This stage is pretty similar to bargaining, one of the five stages of grief — you know, that thing people experience when somebody dies.
When I first realised that Fallout 4 didn’t have its hooks in my very essence, I figured that, you know, maybe I was just doing something wrong. Surely I’d managed to bungle my way right past all the interesting stuff and into the game’s (comparatively small, I hoped) handful of generic, predictable locations. Of course that’s what happened. Classic Nathan, am I right? What a buffoon.
Know what else? I probably built my character poorly. I mean, obviously. A focus on strength and melee combat, for my first character in a new Bethesda Fallout game? I was clearly asking for it — even though on some level I knew that Fallout 4 would eventually let me spec my character build into every specialisation, and that lack of consequence (or indeed, authentic weakness) was one of the things that made me experience the sinking feeling in the first place.
So yeah, it was my bad. Obviously. Re-rolling my character and exploring new locations would fix everything. Of this, I was certain.
Stage Three: Fooling Yourself
Everything I did in stage two worked! I am now satisfied with my decision to sink upwards of 40 hours into this game and not play numerous other, smaller games or finally finish The Witcher 3. Thank goodness.

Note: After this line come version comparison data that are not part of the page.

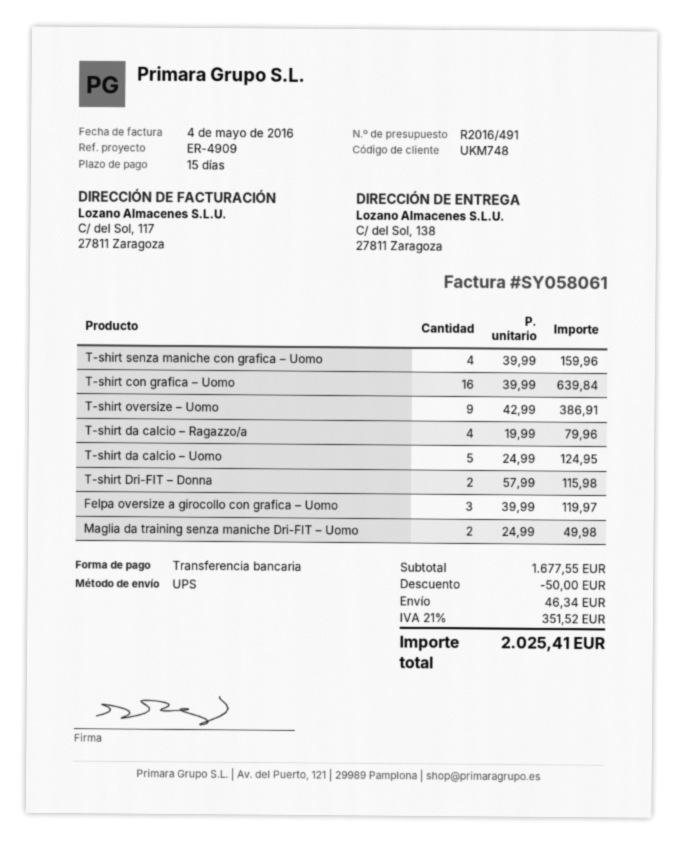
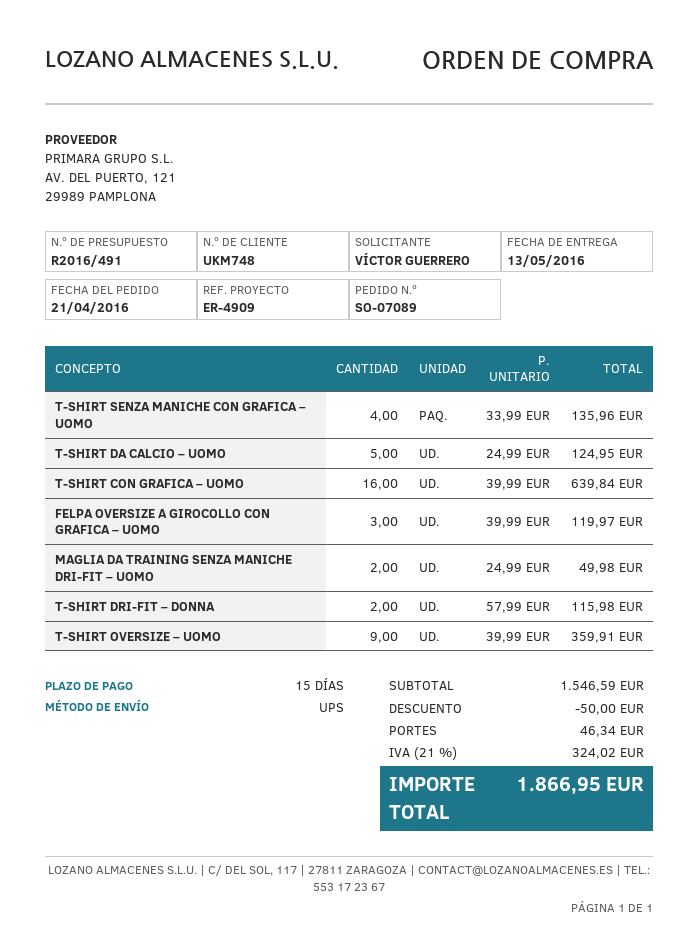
T-shirt senza maniche con grafica – Uomo: 4 x 39.99 = 159.96 -> 4 x 33.99 = 135.96
T-shirt oversize – Uomo: 9 x 42.99 = 386.91 -> 9 x 39.99 = 359.91
T-shirt da calcio – Ragazzo/a: 4 x 19.99 = 79.96 -> none
subtotal: 1677.55 -> 1546.59
tax: 21% = 351.52 -> 21% = 324.02
total: 2025.41 -> 1866.95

I mean, sure, maybe Fallout 4’s factions are kinda boring and there are no characters as interesting as Fallout 3‘s Tenpenny or Fallout: New Vegas‘ House or Caesar’s Legion or really any of the tribes (let alone anyone from Fallout 2), and yeah, the interface is godawful, and OK, the main story ending could’ve been way better, and fine, it’s littered with the blanched bones of a far more interesting game, and alright, the dialogue system is needlessly vague and renders persuasion nearly useless, and yes, it’s full of stressful junk, and fair enough, there’s I guess a chance I could get hit by a car while playing it.
The combat’s way, way better, though. So much better. So it’s all good. Everything is good. I am not wading into another random factory and bracing myself for yet another terminal story that doesn’t really go anywhere, and I’m certainly not emerging from a vault thinking, “Goddamn it, that was so close to being a heartbreaking story of human passion and scientific distance clashing like dysfunctional lovers, but it rushed to conclusion that wasn’t really, well, conclusive.” Go away, rising wellspring of negative feelings. Go!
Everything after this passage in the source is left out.